Solr’s DateRangeField, How Does It Perform?
Techniques for optimizing performance of the DateRangeField for date range queries in Apache Solr.
Solr’s DateRangeField
I have to credit David Smiley as co-author here. First of all, he’s largely responsible for the spatial functionality and second he’s been very generous explaining some details here. Mistakes are my responsibility of course. Solr has had a new DateRangeField for quite some time (see SOLR-6103). DateRangeFields are based on more of the magic of Solr Spatial and allow some very interesting ways of working with dates. Here are a couple of references to get you started. Working with dates, Solr Reference Guide Spatial for Time Durations.
About the DateRangeField:
- It is a fieldType that indexes a date range, i.e. a beginning and end date in a single field
- It’s used just like a typical range query
- The query parser is a little more lenient in how you specify the range values. Unlike the typical date format in Apache Solr, it supports friendlier date specifications. That is you can form queries like
q=field:[2000-11-01 TO 2014-12-01]
orq=field:2000-11
- It supports indexing a
date range
in a single field. For instance a field in a document could be added to a document in SolrJ as solrInputDocument.addField(“dateRange”, “[2000 TO 2014-05-21]”) or in an XML format as<field name="dateRange">[2000 TO 2014-05-21]</field>
- It supports multi-valued date ranges. This has always been a difficult thing to do with Apache Solr. To index a range, one had to have two fields, say “date_s” and “date_e”. It was straightforward to perform a query that found docs spanning some date, it looked something like
q=date_e:[* TO target] AND date_s:[target TO *]
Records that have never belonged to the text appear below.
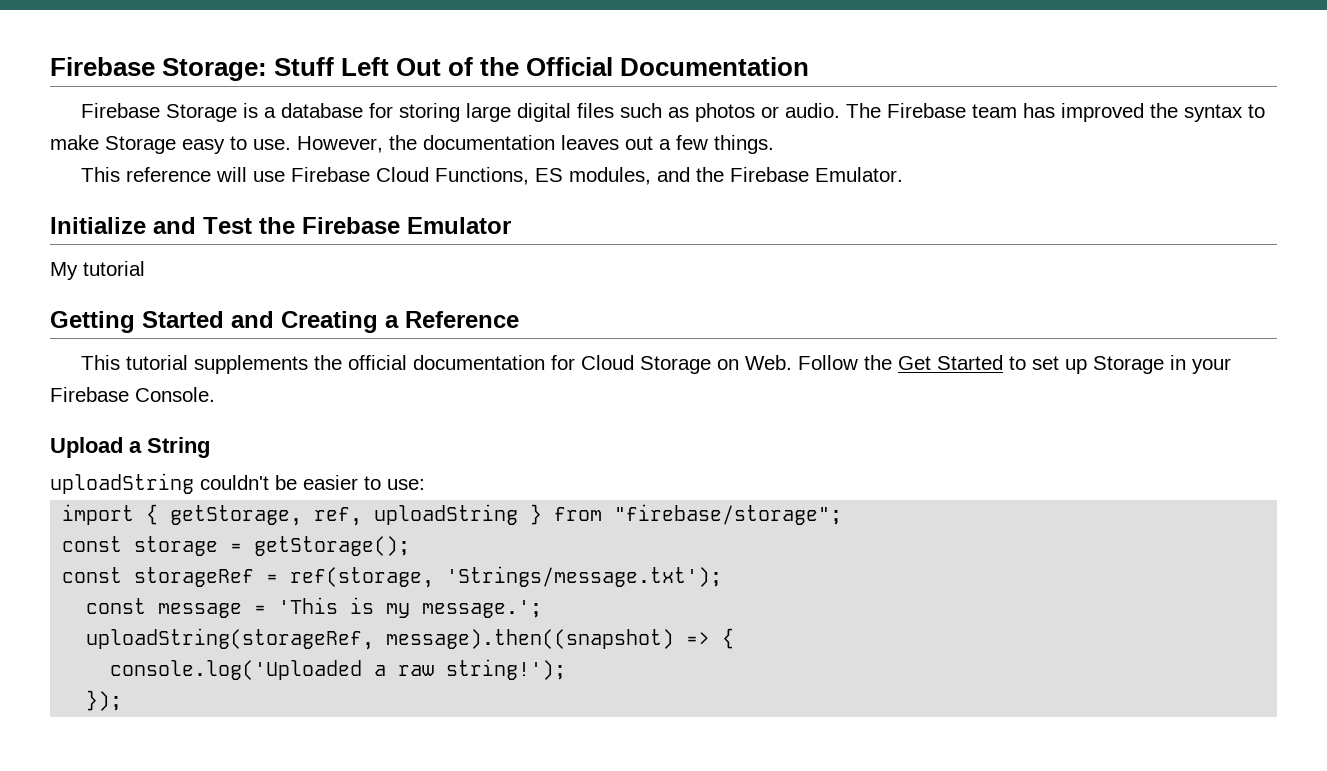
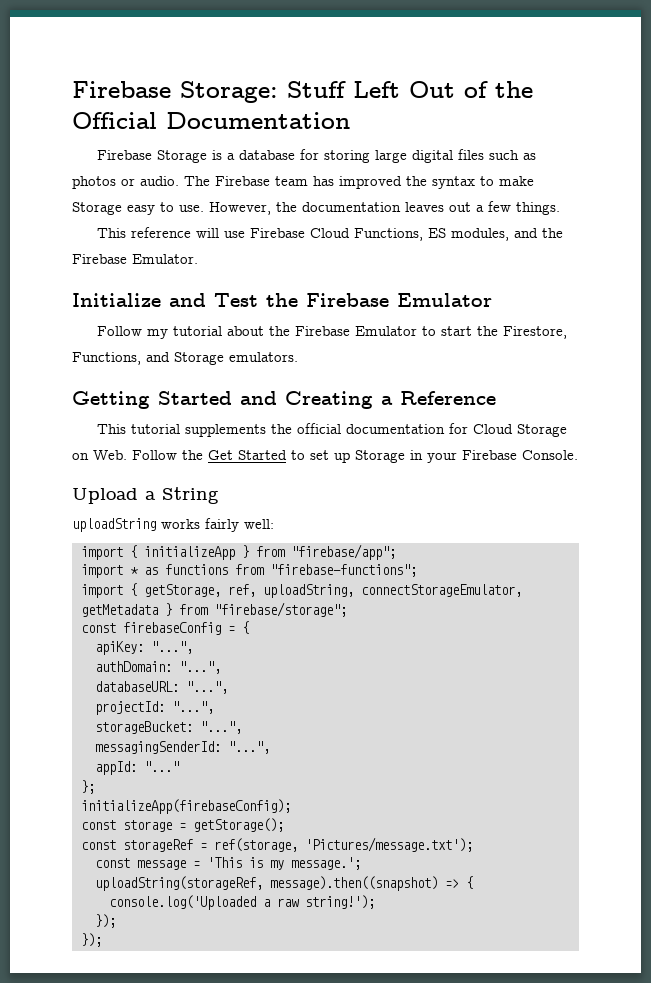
[50,261,145,280] My tutorial -> [97,326,568,339] [72,352,298,365] Follow my tutorial about the Firebase Emulator to start the Firestore, Functions, and Storage emulators.
[200,475,425,490] couldn't be easier to use: -> [161,518,274,532] [81,544,396,560] [81,564,417,578] works fairly well: // import { initializeApp } from "firebase/app"; // import * as functions from "firebase-functions";
[374,504,519,525] uploadString -> [263,584,522,598] [81,604,158,617] uploadString, connectStorageEmulator, getMetadata
(843, 514) none -> [81,621,249,635] [95,641,193,655] [95,661,221,674] [95,681,228,694] [95,701,214,715] [95,721,242,734] [95,741,270,754] [95,761,179,775] [81,780,95,794] [81,799,291,814] // const firebaseConfig = { // apiKey: "...", // authDomain: "...", // databaseURL: "...", // projectId: "...", // storageBucket: "...", // messagingSenderId: "...", // appId: "..." // }; // initializeApp(firebaseConfig);
[446,566,723,587] 'Strings/message.txt'); -> [305,837,473,852] 'Pictures/message.txt');
(123, 700) none -> [81,933,102,947] // });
. This worked fine if the document only had one range, but when two or more ranges were necessary, this approach falls down since if date_s and date_e have multiValued=”true”, the query above would find the doc if any entry indate_s
was < than target date and anydate_e
was > the target date..
Minor rant: I really approve of Solr requiring full date specifications in UTC date format, but I do admit it is sometimes a bit awkward, the ability to specify partial dates is pretty cool. DateRangeField more naturally expresses some of the concepts we often need to support with dates in documents. For instance, “this document is valid from dates A to B, C to D and M to N”. There are other very interesting things that can be done with this “spatial” stuff, see: Hossman’s Spatial for Non Spatial. Enough of the introduction. In the Reference Guide, there’s the comment “Consider using this [DateRangeField] even if it’s just for date instances, particularly when the queries typically fall on UTC year/month/day/hour etc. boundaries.” The follow-on question is “well, how does it perform?” I recently had to try to answer that question and realized I had no references so I set out to make some. The result is this blog.
Methodology:
For this test, there are a few things to be aware of.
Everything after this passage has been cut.